Incentives for Collective Innovation
Gregorio Curello

TL;DR
This paper models how agents' hidden efforts in shared technological innovation evolve over time, revealing conditions under which effort and payoffs increase when agents can discard innovations, with implications for collective progress.
Contribution
It characterizes the unique symmetric Markov Perfect Equilibrium in a shared innovation setting, highlighting the effects of innovation disposal on effort and payoffs.
Findings
Effort may decrease after an innovation with many agents.
Allowing innovation disposal increases effort and payoffs.

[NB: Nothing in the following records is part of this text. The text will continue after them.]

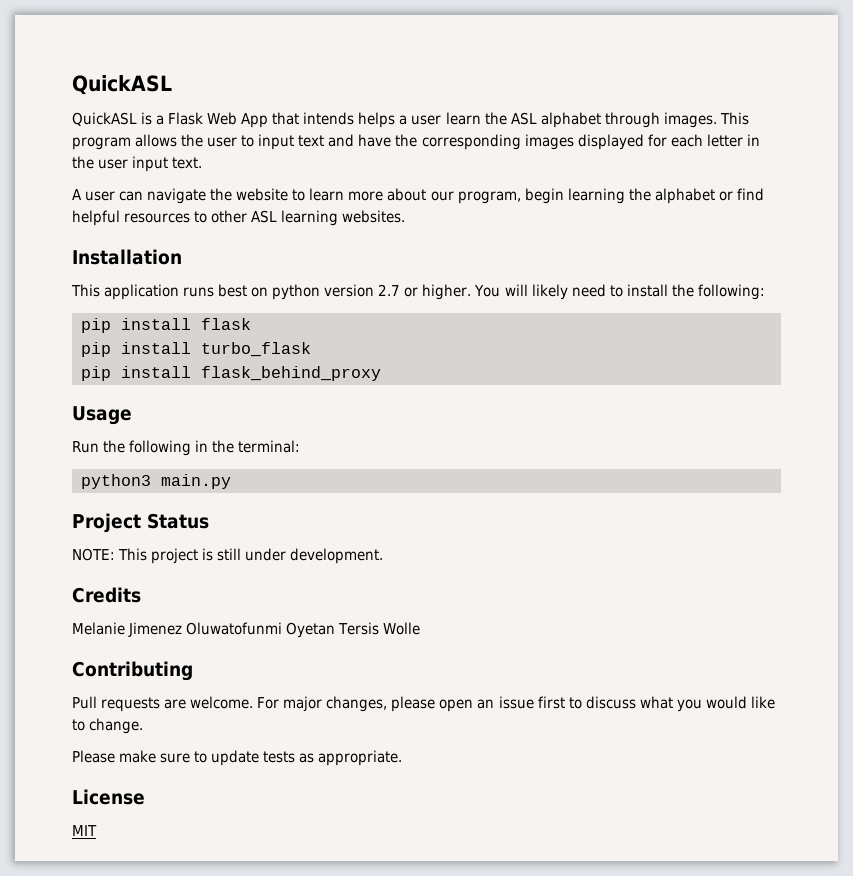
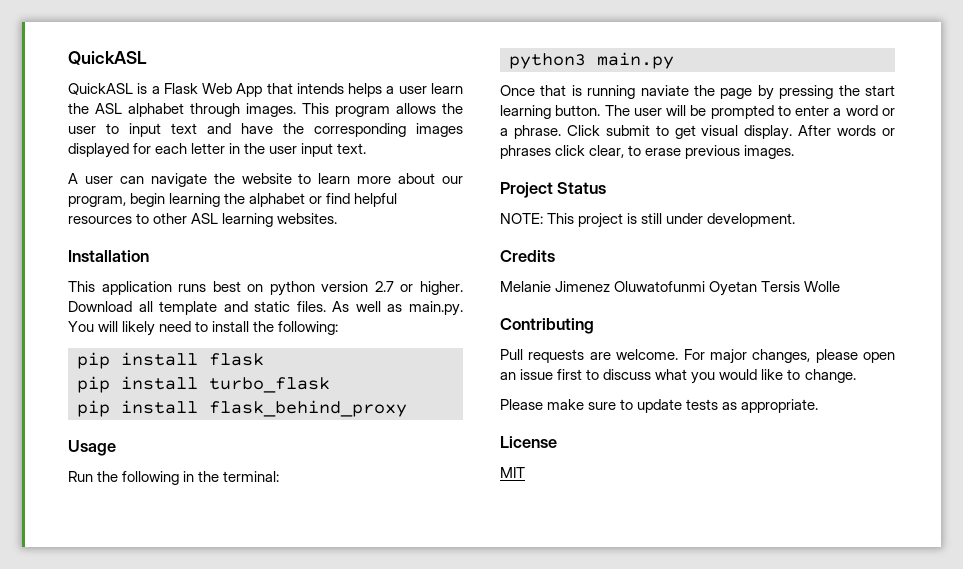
- You will likely need to install the following:
+ Download all template and static files. As well as main.py. You will likely need to install the following:
+ Once that is running naviate the page by pressing the start learning button. The user will be prompted to enter a word or a phrase. Click submit to get visual display. After words or phrases click clear, to erase previous images.

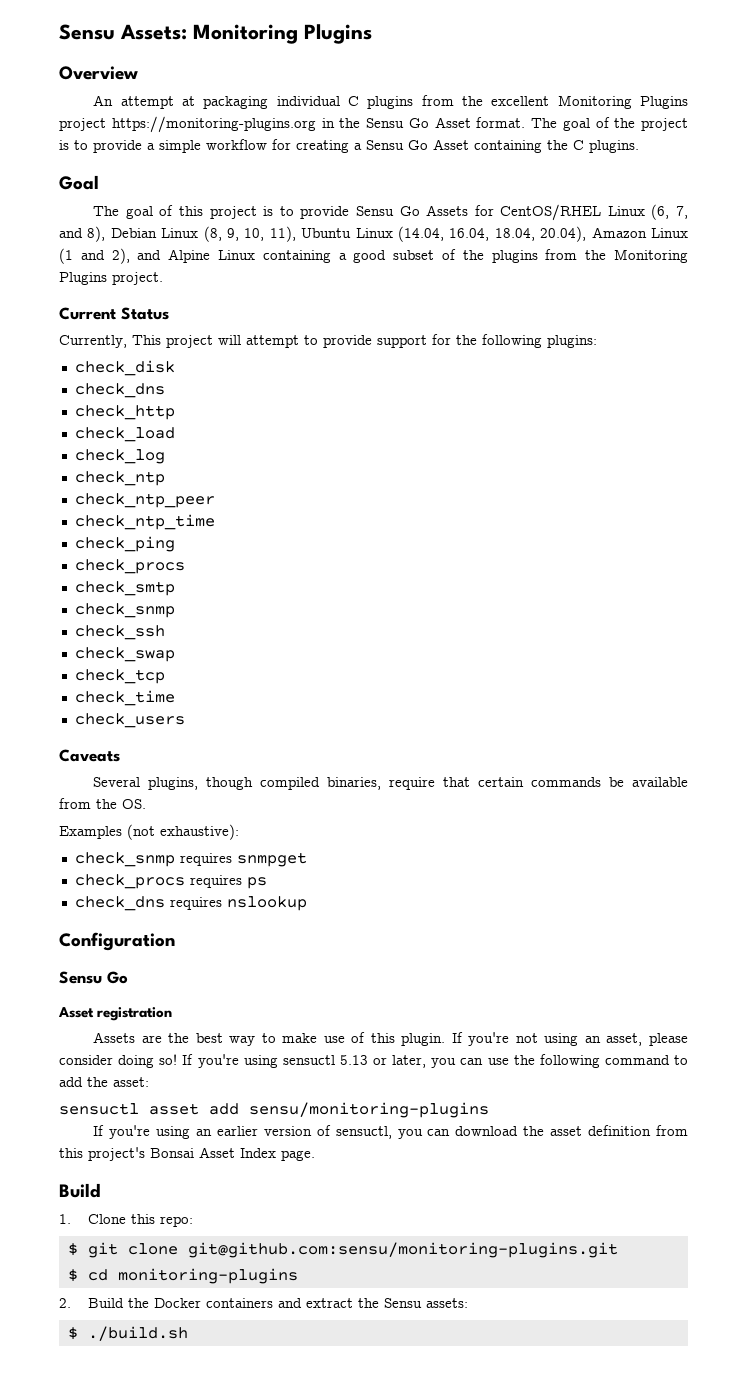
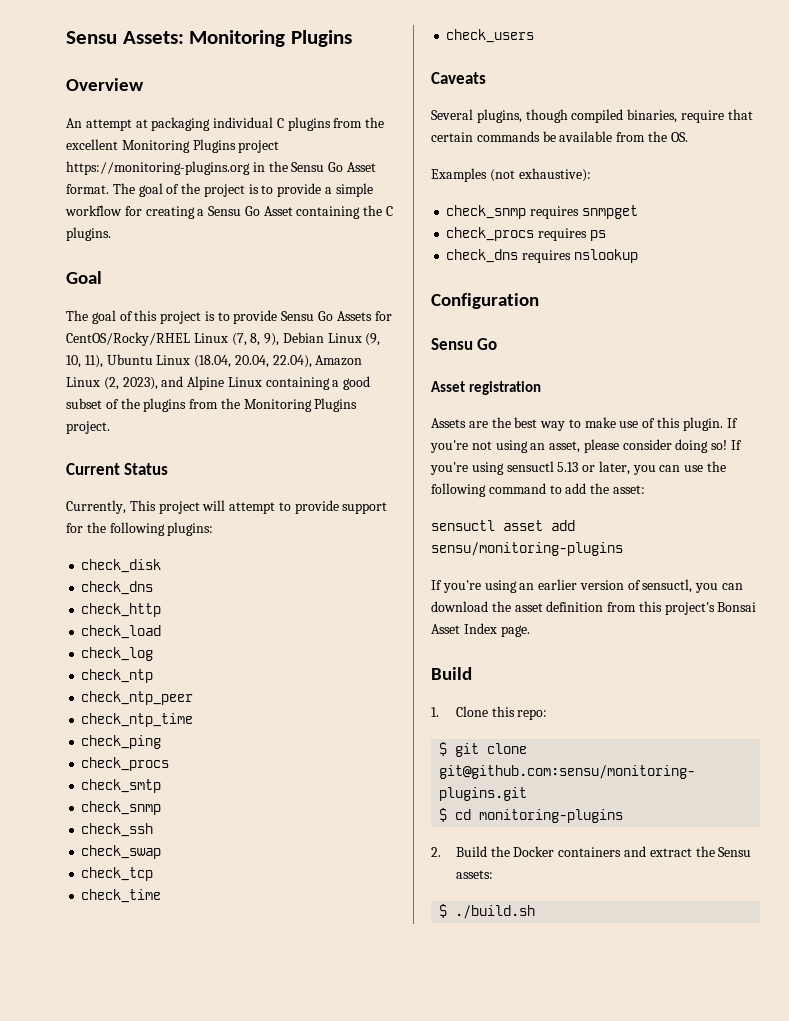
- The goal of this project is to provide Sensu Go Assets for CentOS/RHEL Linux (6, 7, and 8), Debian Linux (8, 9, 10, 11), Ubuntu Linux (14.04, 16.04, 18.04, 20.04), Amazon Linux (1 and 2), and Alpine Linux containing a good subset of the plugins from the Monitoring Plugins project.
+ The goal of this project is to provide Sensu Go Assets for CentOS/Rocky/RHEL Linux (7, 8, 9), Debian Linux (9, 10, 11), Ubuntu Linux (18.04, 20.04, 22.04), Amazon Linux (2, 2023), and Alpine Linux containing a good subset of the plugins from the Monitoring Plugins project.

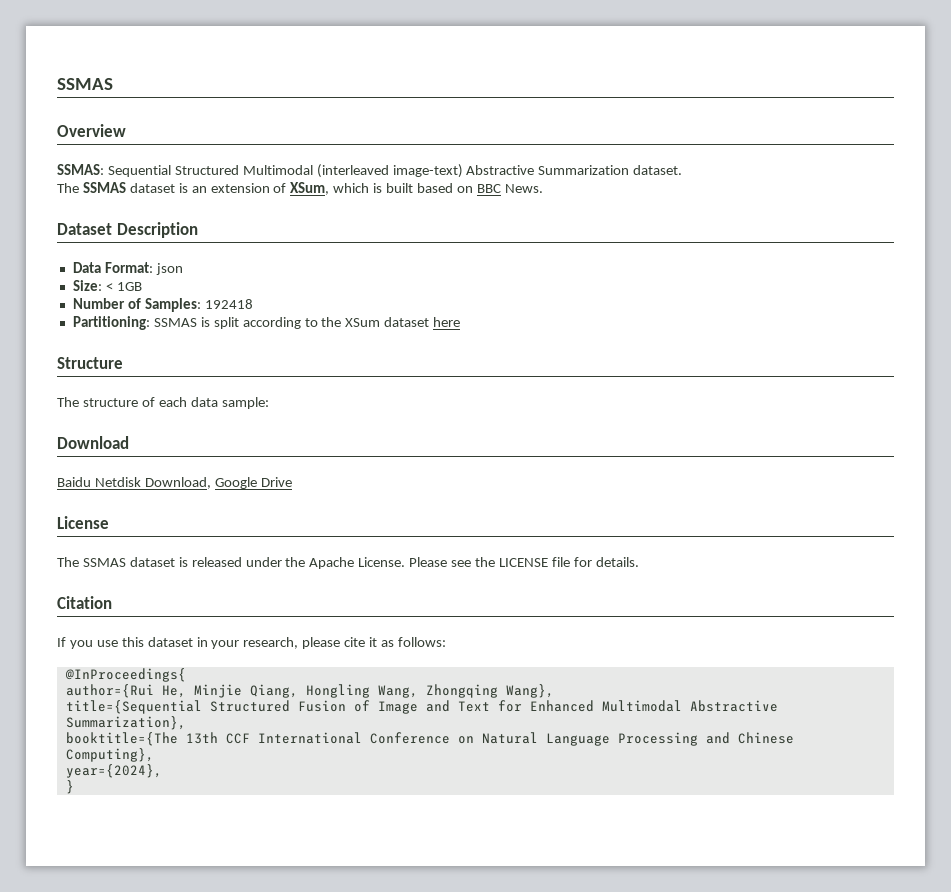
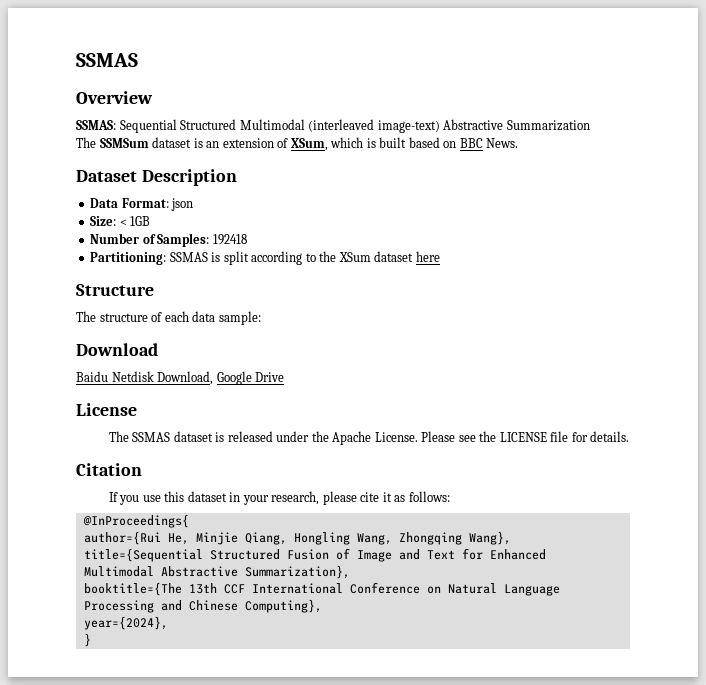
- SSMAS: Sequential Structured Multimodal (interleaved image-text) Abstractive Summarization dataset.
- The SSMAS dataset is an extension of XSum, which is built based on BBC News.
+ SSMAS: Sequential Structured Multimodal (interleaved image-text) Abstractive Summarization
+ The SSMSum dataset is an extension of XSum, which is built based on BBC News.

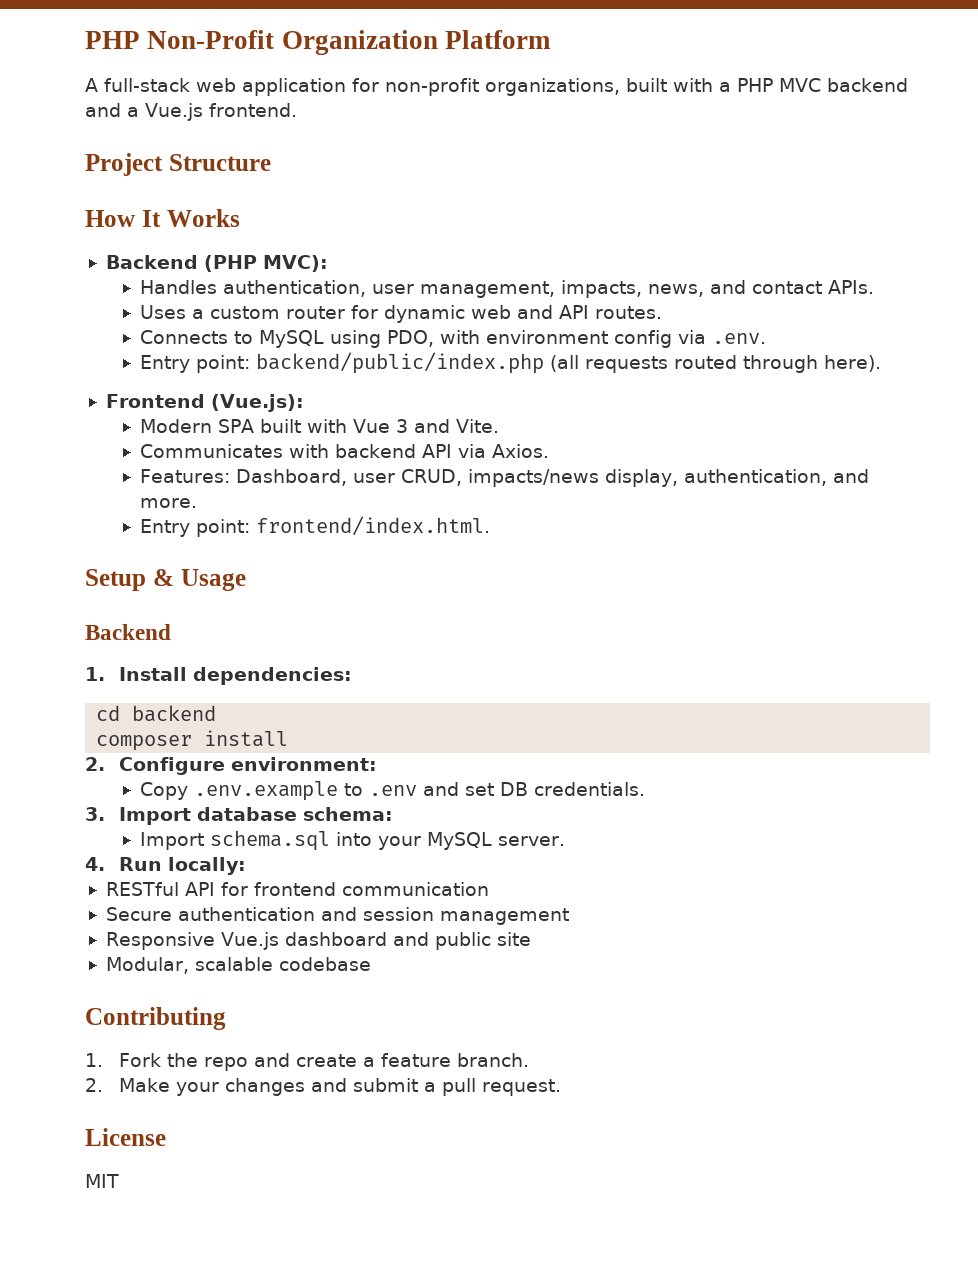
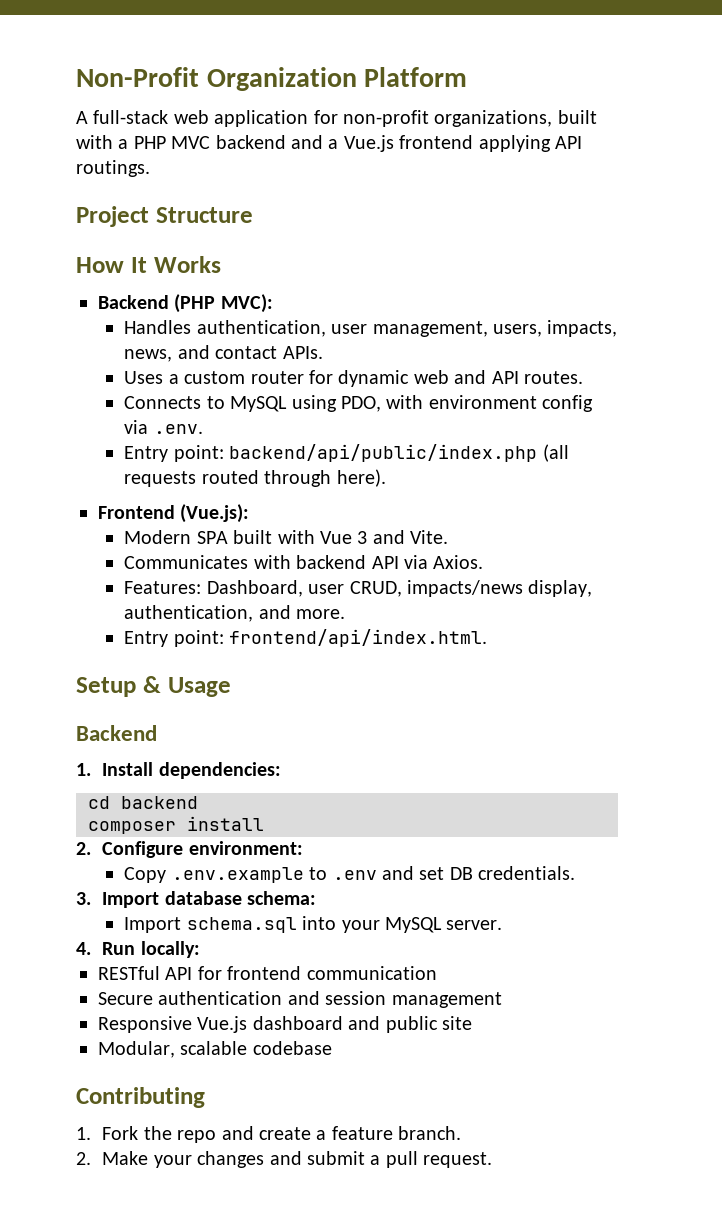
- PHP Non-Profit Organization Platform
+ Non-Profit Organization Platform
- A full-stack web application for non-profit organizations, built with a PHP MVC backend and a Vue.js frontend.
+ A full-stack web application for non-profit organizations, built with a PHP MVC backend and a Vue.js frontend applying API routings.
- Handles authentication, user management, impacts, news, and contact APIs.
+ Handles authentication, user management, users, impacts, news, and contact APIs.
- Entry point: backend/public/index.php (all requests routed through here).
+ Entry point: backend/api/public/index.php (all requests routed through here).
- Entry point: frontend/index.html.
+ Entry point: frontend/api/index.html.
- License
- MIT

Ex-ante payoffs are higher with disposal, surpassing equilibria without disposal.
Abstract
Agents exert hidden effort to produce randomly-sized innovations in a technology they share. Flow payoffs grow as the technology develops, but so does the marginal cost of effort. I characterise the unique symmetric MPE with the quality of the technology as the state variable. In this equilibrium, continuation payoffs may fall after an innovation. I show that this occurs (with positive probability) if the number of agents is sufficiently large. Allowing agents to discard innovations induces higher effort at all states in the symmetric MPE (which remains unique). Ex-ante payoffs are higher as well and, under natural conditions, they exceed those of all equilibria without disposal.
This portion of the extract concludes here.